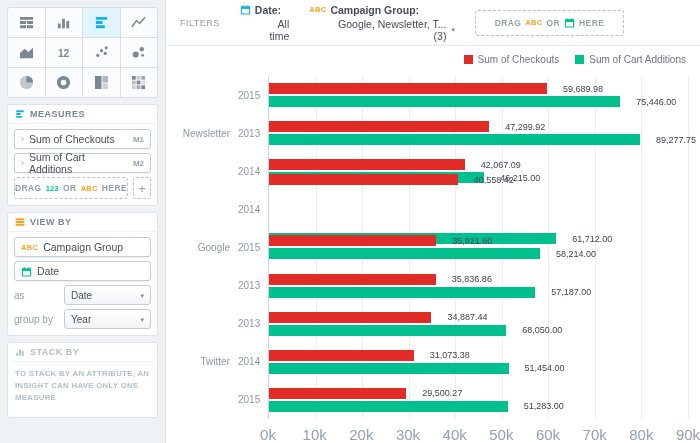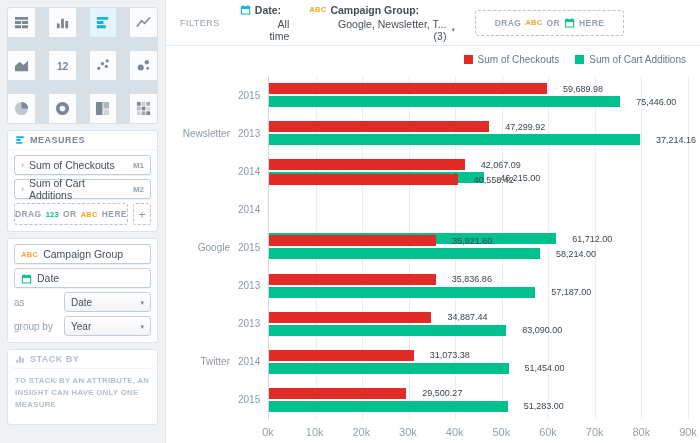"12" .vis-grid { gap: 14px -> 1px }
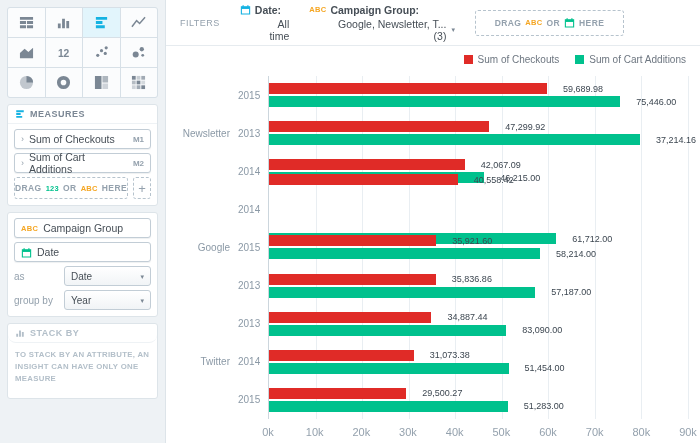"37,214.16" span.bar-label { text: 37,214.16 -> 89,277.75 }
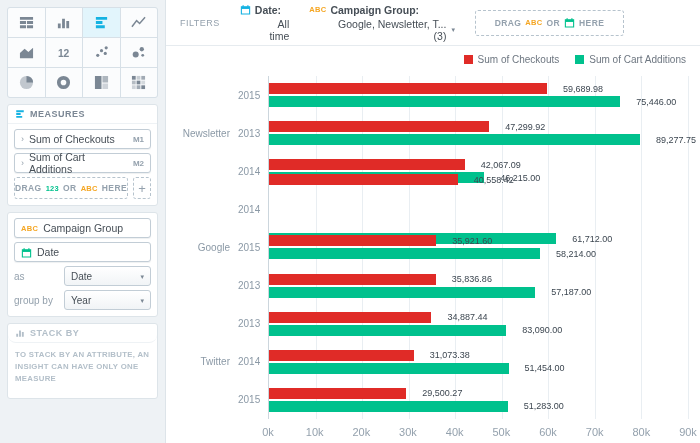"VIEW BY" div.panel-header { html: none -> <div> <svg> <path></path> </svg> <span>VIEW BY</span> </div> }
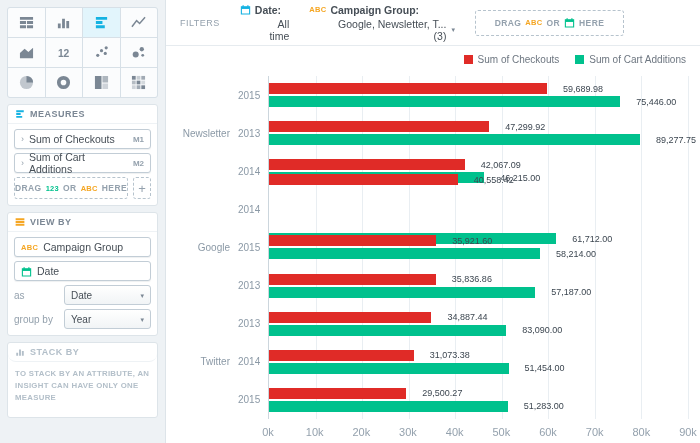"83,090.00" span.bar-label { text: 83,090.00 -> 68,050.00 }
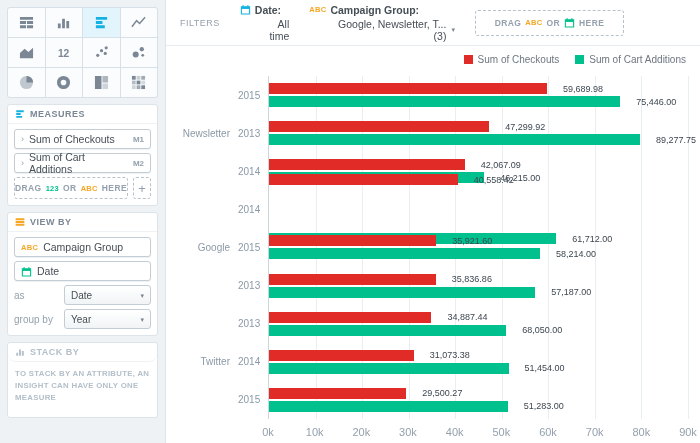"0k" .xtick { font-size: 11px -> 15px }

------------------------------------------------

## WHAT IS BEING ASKED
Repeat the listing exactly, pictures excluded.

## YOUR RESPONSE
"12" .vis-grid { gap: 14px -> 1px }
"37,214.16" span.bar-label { text: 37,214.16 -> 89,277.75 }
"VIEW BY" div.panel-header { html: none -> <div> <svg> <path></path> </svg> <span>VIEW BY</span> </div> }
"83,090.00" span.bar-label { text: 83,090.00 -> 68,050.00 }
"0k" .xtick { font-size: 11px -> 15px }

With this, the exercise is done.